[Brief]: Retype exactly the lines from the line with "subtotal: 1966.85 -> 2044.85" to the end of the data, keeping both boundary lines.

[Information]:

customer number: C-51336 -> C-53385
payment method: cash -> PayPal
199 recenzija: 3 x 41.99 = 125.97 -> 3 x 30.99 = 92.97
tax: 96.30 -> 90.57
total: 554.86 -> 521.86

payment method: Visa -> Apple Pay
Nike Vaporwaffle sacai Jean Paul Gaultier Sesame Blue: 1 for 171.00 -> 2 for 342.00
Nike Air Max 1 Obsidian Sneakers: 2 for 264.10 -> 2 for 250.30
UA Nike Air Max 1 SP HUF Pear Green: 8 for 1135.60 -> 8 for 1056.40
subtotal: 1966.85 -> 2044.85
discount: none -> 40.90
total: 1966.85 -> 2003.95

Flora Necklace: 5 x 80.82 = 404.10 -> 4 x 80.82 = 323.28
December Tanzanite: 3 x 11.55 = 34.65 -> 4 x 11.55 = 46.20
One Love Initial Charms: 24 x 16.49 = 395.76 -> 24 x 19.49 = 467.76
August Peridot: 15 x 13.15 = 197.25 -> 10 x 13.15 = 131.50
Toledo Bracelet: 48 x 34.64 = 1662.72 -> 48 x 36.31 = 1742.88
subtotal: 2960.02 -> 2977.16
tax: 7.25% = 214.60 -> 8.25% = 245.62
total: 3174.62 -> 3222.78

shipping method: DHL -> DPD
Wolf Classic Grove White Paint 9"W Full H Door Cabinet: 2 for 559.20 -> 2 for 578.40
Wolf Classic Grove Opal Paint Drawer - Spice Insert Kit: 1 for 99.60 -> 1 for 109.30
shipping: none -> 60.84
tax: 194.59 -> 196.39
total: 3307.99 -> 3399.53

[Output for this task]:
subtotal: 1966.85 -> 2044.85
discount: none -> 40.90
total: 1966.85 -> 2003.95

Flora Necklace: 5 x 80.82 = 404.10 -> 4 x 80.82 = 323.28
December Tanzanite: 3 x 11.55 = 34.65 -> 4 x 11.55 = 46.20
One Love Initial Charms: 24 x 16.49 = 395.76 -> 24 x 19.49 = 467.76
August Peridot: 15 x 13.15 = 197.25 -> 10 x 13.15 = 131.50
Toledo Bracelet: 48 x 34.64 = 1662.72 -> 48 x 36.31 = 1742.88
subtotal: 2960.02 -> 2977.16
tax: 7.25% = 214.60 -> 8.25% = 245.62
total: 3174.62 -> 3222.78

shipping method: DHL -> DPD
Wolf Classic Grove White Paint 9"W Full H Door Cabinet: 2 for 559.20 -> 2 for 578.40
Wolf Classic Grove Opal Paint Drawer - Spice Insert Kit: 1 for 99.60 -> 1 for 109.30
shipping: none -> 60.84
tax: 194.59 -> 196.39
total: 3307.99 -> 3399.53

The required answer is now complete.